Quote from the first line below through the line that contains "tax: 4% = 207.71 -> 4% = 222.51", both included, and leave the pictures out.

....................

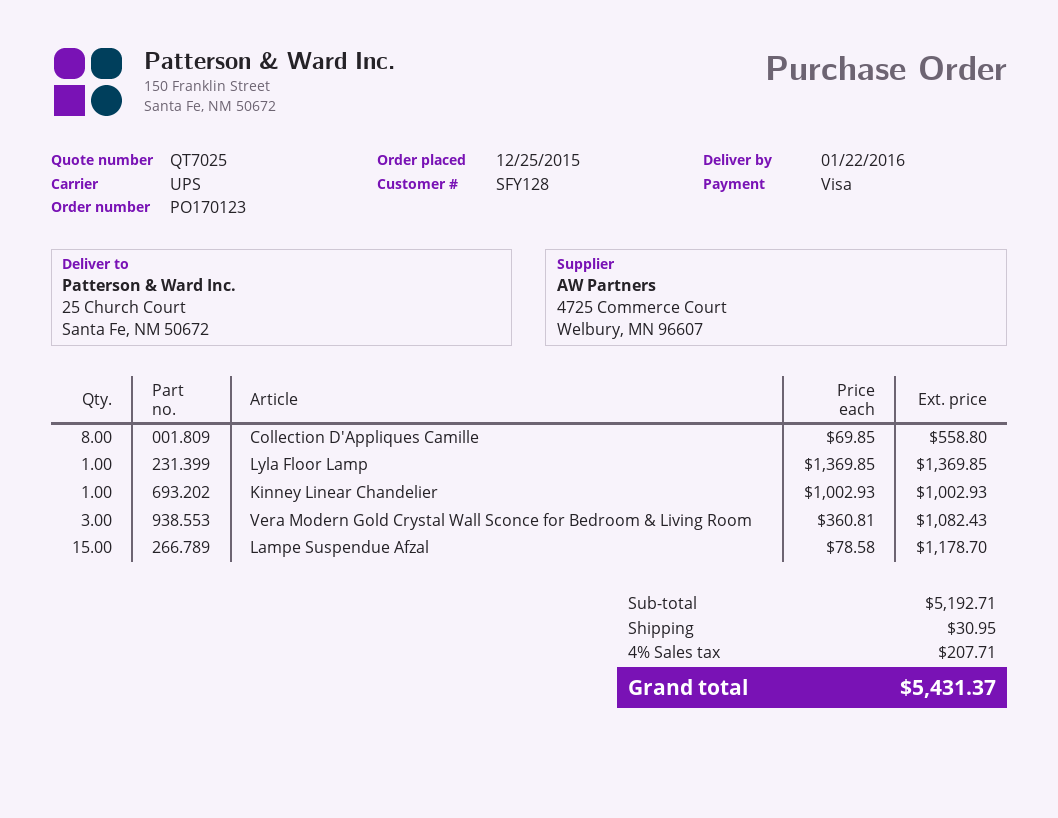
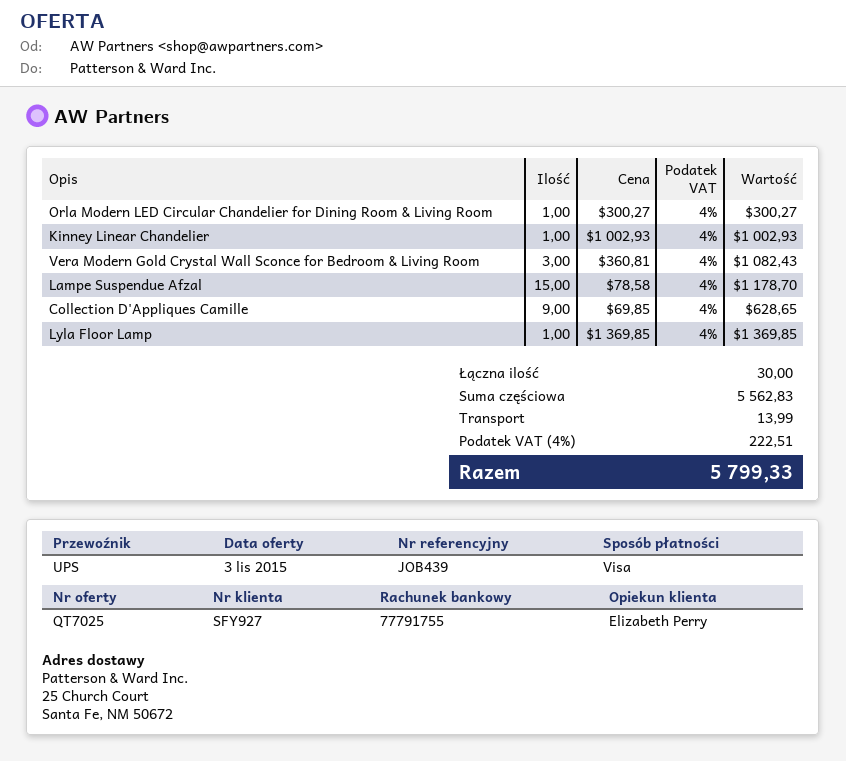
customer number: SFY128 -> SFY927
Collection D'Appliques Camille: 8 x 69.85 = 558.80 -> 9 x 69.85 = 628.65
Orla Modern LED Circular Chandelier for Dining Room & Living Room: none -> 1 x 300.27 = 300.27
subtotal: 5192.71 -> 5562.83
shipping: 30.95 -> 13.99
tax: 4% = 207.71 -> 4% = 222.51
total: 5431.37 -> 5799.33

....................

▸ TASK SOLUTION:
customer number: SFY128 -> SFY927
Collection D'Appliques Camille: 8 x 69.85 = 558.80 -> 9 x 69.85 = 628.65
Orla Modern LED Circular Chandelier for Dining Room & Living Room: none -> 1 x 300.27 = 300.27
subtotal: 5192.71 -> 5562.83
shipping: 30.95 -> 13.99
tax: 4% = 207.71 -> 4% = 222.51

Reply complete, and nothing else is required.